*** Data for analysis ***

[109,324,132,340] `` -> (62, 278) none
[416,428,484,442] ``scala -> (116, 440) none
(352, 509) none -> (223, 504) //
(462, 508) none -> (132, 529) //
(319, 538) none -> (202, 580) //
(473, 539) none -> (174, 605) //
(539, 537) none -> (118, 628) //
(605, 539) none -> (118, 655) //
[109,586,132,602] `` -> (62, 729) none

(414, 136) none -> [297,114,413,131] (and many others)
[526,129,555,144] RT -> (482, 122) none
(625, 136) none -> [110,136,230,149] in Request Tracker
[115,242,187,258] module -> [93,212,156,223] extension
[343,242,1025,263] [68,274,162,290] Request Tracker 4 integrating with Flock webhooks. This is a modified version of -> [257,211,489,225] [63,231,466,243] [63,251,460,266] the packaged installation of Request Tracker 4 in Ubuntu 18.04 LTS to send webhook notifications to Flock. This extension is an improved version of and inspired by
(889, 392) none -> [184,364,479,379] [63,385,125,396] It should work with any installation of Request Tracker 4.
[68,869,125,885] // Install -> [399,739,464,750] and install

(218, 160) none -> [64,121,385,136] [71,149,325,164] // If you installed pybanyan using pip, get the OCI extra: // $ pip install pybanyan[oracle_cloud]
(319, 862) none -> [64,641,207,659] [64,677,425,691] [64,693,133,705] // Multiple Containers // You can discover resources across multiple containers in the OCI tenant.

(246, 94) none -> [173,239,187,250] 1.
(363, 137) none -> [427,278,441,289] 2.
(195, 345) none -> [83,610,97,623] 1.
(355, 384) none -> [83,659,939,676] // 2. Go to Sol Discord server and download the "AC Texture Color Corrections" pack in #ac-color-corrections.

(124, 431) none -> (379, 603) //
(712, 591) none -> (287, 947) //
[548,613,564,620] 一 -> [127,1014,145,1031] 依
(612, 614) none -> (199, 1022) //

*** End of Data for analysis ***

→ **Assignment**: Starting at the line that has "(605, 539) none -> (118, 655) //" in the records above, restate word for word every line until the one that has "[115,242,187,258] module ->", and include that one as well.

→ **Finished exercise**:
(605, 539) none -> (118, 655) //
[109,586,132,602] `` -> (62, 729) none

(414, 136) none -> [297,114,413,131] (and many others)
[526,129,555,144] RT -> (482, 122) none
(625, 136) none -> [110,136,230,149] in Request Tracker
[115,242,187,258] module -> [93,212,156,223] extension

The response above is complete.